Pretty much every time I’ve seen a demo of the game, I’ve been hugely impressed. But what impresses me the most about this demo, even more than how amazing the game looks, is the philosophy behind it. Not just the stated premise — you can have a game that allows infinite content without an infinite budget — but the philosophy of pushing the limits of what games can do and what games are about. From what I’ve seen, the game delivers on what it promises, and each component of it (for example, making an arbitrarily-designed creature learn how to walk) is impressive on its own. And that could end up as either a shallow tech demo with a slick front end, or a traditional RTS or Sims type game with some new features tacked on.
Instead, you get the impression that the philosophy is to do whatever it takes to make the core idea (a simulation of life from the cellular level to the galactic level) work, instead of cutting corners and doing traditional stuff and taking the easy way out.
And even more impressive, doing all that without being so damn arrogant. Wright acknowledges influences wherever they come from, and every time I’ve seen him talk, I never get the impression that he sets his games off as superior to other games. They just end up, more often than not, being that way. It’s really nice to see a guy and his team and his project getting attention based on merit instead of hype.
Now I just really, really want to play the thing.
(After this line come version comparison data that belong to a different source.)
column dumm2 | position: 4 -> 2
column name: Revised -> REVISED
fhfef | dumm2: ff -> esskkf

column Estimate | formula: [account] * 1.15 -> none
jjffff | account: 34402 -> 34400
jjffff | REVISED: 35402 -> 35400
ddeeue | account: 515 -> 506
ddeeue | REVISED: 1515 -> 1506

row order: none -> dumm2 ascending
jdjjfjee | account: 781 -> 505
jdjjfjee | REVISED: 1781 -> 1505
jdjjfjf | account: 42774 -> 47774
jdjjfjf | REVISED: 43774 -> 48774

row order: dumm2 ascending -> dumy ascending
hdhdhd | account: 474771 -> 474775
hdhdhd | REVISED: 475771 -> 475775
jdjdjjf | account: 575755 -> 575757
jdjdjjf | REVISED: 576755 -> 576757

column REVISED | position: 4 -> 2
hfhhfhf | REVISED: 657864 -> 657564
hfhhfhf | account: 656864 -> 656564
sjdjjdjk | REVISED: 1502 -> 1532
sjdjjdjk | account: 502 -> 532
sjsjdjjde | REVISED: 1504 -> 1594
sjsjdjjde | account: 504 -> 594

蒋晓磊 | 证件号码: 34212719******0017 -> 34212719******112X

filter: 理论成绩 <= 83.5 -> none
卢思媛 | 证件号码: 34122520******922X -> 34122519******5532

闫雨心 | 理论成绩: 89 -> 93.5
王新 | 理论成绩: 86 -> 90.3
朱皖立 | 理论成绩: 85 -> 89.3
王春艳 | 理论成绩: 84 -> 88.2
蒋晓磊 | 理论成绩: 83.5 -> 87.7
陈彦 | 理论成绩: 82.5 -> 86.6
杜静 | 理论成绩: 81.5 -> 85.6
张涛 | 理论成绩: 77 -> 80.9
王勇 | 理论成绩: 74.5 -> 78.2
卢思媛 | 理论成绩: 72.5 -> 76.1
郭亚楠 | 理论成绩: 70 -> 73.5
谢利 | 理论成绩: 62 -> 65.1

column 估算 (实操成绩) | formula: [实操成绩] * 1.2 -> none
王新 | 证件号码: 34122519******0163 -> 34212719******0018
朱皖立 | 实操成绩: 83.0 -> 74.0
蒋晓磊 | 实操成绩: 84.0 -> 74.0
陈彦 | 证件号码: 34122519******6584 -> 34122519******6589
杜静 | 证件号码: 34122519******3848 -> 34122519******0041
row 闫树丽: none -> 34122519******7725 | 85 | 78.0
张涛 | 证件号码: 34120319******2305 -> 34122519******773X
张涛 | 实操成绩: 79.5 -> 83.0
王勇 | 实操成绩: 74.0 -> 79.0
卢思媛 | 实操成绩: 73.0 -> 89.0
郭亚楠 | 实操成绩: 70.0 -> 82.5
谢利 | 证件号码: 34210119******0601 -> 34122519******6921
I’m not so arrogant to assume that I could’ve gotten a spot on the project if I’d tried — at Maxis, especially after the move to Redwood Shores, people talked about Spore like the people in Logan’s Run talked about Sanctuary. But I did have a few people ask if I were interested, and my take was that I didn’t have anything useful to contribute to the project, so I shouldn’t even attempt to get on it. After seeing the video, I have to say I’m glad I’m not working on it, so I can just enjoy it when it comes out.
But maybe, after this Disney job ends, I can try to weasel my way onto the expansion packs or the sequel… Anybody got any contacts for me?
No Peace, Los Angeles
Now I can really appreciate the plight of Chinese people barred from the internet, as I too have gone a week without access to my own website and e-mail. Including three days with no internet access at all!
No need to call Amnesty International just yet; my hotel in Burbank just refused to connect to my web host, and the cheap motel in Anaheim didn’t even have a phone, much less an internet connection. My living conditions definitely fluctuate based on whether a giant, multinational entertainment company is fitting the bill or I am. I suppose it says something about me that I considered a motel room with no internet and only three cable stations “roughing it.”
Considering how much I went over budget with this little trip, I sure found my cheapskate instincts taking over — the hotel was charging seven bucks for a can of shaving cream, and I wasn’t having any of that. Better to go into work looking slovenly than pay that much for soap. Or food; the rain was coming down so hard the first night there that I couldn’t practically go out to eat, and I wasn’t going to eat at the hotel’s ridiculously overpriced restaurant, so I had a dinner of Pocky and a Whatchmacallit bar. But since I was at either Universal or Disneyland the entire time, I was forgoing the basics (balking at the costs as if I’d grown up during the Depression) but still paying theme park prices for dinner.
In any case, I’m back now, and I may be able to get a good story or two out of the week. For now, I’m in the first stages of a chest cold, so I’m tired and achey and I feel like Tom Waits after a tonsilectomy. (The fact that smoking inside my hotel room is such a novelty that I abuse it every time I stay in a hotel probably didn’t help). So I’m going to sleep. In my own bed.